Coveney says government’s Brexit focus to shift to no-deal plans

Tánaiste says ‘new phase’ of Irish Brexit preparation to happen this weekend

Tánaiste Simon Coveney  at the British Irish Chamber of Commerce annual networking dinner in the InterContinental Hotel, Dublin on Friday evening. Photograph: Paul Sherwood

Tánaiste Simon Coveney at the British Irish Chamber of Commerce annual networking dinner in the InterContinental Hotel, Dublin on Friday evening. Photograph: Paul Sherwood

 

Tánaiste Simon Coveney has said the focus of the Irish government this weekend turns away from what is happening in Westminster to preparing for a no-deal Brexit.

Speaking in Cork the day after Theresa May’s Brexit deal was voted down for a third time, Mr Coveney said:

“I think you will see the Irish government and Ireland as a country moving into a different phase from this weekend.

“And that new phase is to focus more on preparing ourselves for what essentially would be an emergency of an accidental crash-out Brexit which I don’t think anybody wants - certainly nobody here and only a very small minority of people in Westminster are looking for that but it could happen by accident.”

The Tánaiste was opening Jobs Expo 19 at the Clayton Silversprings Hotel in Cork, where he also said he didn’t know how EU leaders would react to a request from Mrs May for an extension to Article 50 and much depended on the conditions surrounding what she might propose.

“I think European leaders will listen to any ask from the UK and their response will depend on what they are proposing but I also think there is a growing impatience across the European Union because the European elections are important for every EU country - this isn’t just about Britain.

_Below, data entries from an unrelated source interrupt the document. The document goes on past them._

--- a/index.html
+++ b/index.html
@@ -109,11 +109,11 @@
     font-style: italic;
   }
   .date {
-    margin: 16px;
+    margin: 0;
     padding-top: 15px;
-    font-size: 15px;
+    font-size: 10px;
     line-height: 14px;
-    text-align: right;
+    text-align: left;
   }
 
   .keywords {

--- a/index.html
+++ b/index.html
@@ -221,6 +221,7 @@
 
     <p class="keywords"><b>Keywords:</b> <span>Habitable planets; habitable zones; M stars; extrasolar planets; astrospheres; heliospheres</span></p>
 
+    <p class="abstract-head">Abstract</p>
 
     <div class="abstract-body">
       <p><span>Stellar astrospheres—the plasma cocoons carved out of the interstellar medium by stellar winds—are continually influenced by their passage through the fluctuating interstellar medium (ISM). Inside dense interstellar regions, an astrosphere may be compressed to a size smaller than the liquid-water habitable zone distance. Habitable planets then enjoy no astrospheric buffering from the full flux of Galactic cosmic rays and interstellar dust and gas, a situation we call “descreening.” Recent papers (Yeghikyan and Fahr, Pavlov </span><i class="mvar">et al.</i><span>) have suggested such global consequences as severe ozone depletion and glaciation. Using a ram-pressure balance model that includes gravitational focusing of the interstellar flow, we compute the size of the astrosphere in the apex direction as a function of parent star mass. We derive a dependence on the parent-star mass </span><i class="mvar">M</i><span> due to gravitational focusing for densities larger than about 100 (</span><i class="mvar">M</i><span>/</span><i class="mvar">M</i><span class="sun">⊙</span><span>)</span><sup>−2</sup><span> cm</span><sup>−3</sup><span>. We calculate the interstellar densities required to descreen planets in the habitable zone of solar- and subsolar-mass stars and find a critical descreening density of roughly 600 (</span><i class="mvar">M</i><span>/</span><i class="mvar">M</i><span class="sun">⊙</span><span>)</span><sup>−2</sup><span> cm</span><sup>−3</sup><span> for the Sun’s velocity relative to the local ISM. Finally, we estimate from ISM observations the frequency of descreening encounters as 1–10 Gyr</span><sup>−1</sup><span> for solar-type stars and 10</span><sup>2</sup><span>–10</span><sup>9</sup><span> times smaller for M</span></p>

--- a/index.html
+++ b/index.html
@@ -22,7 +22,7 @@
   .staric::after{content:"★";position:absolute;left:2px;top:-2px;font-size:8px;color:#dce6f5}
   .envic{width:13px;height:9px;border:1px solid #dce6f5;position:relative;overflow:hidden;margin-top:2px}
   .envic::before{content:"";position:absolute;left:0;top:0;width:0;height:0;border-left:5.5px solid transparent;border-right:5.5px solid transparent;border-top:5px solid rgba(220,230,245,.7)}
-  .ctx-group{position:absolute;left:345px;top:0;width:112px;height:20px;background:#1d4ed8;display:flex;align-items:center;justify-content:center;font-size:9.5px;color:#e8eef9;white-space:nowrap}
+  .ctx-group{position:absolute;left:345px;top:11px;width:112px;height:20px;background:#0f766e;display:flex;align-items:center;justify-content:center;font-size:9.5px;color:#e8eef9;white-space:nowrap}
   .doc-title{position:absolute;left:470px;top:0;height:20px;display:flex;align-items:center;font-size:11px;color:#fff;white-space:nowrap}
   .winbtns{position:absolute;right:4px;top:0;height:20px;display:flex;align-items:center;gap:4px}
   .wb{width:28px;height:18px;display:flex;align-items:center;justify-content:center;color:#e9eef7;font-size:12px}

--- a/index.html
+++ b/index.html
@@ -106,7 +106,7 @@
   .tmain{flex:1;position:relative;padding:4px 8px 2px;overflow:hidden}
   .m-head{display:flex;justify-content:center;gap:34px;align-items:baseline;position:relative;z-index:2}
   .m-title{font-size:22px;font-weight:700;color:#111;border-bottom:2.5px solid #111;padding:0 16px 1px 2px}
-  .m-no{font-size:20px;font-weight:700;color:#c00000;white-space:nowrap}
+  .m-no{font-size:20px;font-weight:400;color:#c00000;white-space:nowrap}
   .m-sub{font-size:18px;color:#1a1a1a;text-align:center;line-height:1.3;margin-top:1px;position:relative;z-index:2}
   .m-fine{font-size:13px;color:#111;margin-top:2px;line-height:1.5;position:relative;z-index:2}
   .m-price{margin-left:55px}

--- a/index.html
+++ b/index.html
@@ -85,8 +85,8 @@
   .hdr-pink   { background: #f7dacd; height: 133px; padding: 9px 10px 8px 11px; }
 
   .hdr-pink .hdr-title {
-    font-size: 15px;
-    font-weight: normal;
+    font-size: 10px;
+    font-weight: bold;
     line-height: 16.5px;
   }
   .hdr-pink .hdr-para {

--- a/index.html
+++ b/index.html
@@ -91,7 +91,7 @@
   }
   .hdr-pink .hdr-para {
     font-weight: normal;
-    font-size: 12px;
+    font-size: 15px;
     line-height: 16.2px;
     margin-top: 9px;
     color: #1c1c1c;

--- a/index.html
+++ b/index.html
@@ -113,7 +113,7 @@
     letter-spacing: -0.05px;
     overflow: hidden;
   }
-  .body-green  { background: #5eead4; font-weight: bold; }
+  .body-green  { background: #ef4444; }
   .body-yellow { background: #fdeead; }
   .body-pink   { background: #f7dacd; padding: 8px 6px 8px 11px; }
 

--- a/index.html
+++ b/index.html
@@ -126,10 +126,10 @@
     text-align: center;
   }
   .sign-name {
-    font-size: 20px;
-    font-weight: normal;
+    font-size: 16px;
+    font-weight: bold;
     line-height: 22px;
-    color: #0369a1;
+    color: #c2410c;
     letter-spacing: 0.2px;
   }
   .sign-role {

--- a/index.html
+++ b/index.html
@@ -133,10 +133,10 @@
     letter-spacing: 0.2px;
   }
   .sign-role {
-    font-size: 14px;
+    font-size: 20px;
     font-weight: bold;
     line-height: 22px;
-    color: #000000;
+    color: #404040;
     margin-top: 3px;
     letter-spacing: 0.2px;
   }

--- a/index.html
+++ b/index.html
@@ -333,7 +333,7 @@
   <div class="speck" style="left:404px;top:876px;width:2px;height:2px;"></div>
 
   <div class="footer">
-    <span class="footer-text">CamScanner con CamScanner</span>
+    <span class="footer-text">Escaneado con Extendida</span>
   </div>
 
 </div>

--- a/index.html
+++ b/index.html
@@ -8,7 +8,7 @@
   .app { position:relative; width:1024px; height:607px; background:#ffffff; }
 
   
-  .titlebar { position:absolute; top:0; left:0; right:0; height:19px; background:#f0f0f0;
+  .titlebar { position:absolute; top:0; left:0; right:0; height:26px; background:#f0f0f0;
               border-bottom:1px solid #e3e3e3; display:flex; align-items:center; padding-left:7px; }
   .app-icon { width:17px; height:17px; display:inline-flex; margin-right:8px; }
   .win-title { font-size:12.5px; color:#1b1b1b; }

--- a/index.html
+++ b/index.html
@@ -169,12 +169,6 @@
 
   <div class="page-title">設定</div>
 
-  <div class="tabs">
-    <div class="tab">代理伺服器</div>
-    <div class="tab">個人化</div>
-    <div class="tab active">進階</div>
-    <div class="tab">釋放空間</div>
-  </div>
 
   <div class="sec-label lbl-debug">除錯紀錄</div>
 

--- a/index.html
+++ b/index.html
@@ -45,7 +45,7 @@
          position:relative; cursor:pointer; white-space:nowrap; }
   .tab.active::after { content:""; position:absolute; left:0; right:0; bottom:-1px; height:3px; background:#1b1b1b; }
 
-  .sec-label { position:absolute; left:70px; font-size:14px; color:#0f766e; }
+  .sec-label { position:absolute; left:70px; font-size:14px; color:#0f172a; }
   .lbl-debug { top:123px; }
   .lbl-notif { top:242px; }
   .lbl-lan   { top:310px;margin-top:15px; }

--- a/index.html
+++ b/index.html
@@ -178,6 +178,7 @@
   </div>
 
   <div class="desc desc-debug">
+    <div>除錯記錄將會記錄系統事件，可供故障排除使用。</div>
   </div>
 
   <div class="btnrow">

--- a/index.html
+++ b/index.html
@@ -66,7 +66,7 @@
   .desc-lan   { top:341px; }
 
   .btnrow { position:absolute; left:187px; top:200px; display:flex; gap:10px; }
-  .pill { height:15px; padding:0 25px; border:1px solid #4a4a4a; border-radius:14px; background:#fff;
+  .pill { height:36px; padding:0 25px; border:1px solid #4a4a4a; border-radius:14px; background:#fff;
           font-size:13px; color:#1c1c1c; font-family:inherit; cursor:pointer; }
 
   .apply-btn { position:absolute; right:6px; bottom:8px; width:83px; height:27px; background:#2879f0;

“It’s also about the functioning of the European Union, making decisions for the future, putting in place future budgets for the European Union, dealing with issues like migration, with a whole multitude of issues that the EU collectively needs to deal with.

“When you have a country the size of the UK being involved in European elections when they are probably not going to be a member of the union in the future, that, I think, is going to be a problem for a lot of countries - having said that, I think any ask will be looked on in a way that is open to solutions.”

He said Ireland would favour an extension of the Article 50 for the UK to try and avoid an accidental crash out but he expected talks between Taoiseach Leo Varadkar and French president Emmanuel Macron in Paris and Chancellor Angela Merkel in Dublin next week to focus on protecting the single market.

“I think a lot of the discussion in Paris and Dublin will be planning for a no-deal Brexit to ensure we all understand how EU countries need to support each other, how we can collectively protect the integrity of the single market while at the same time ensuring we don’t undermine a peace process on this island.

“We have always said this would be a difficult challenge if the UK doesn’t follow through on their commitment to Ireland and the EU that go back as far as December 2017 to actually deal with the border question on the basis of regulatory alignment.

“If the UK doesn’t follow through on that commitment, the EU and Ireland have to find a way unilaterally of protecting the single market while at the same time trying to prevent a physical border infrastructure and protecting an all island functioning economy in those circumstances will be difficult.

“I’ve always maintained that a no deal Brexit is unlikely but it has become a real possibility now in a way that perhaps hasn’t been the case until now and yes, we will continue to work to finding a deal or a longer extension but we also have to factor in the possibility of an accidental no deal Brexit.”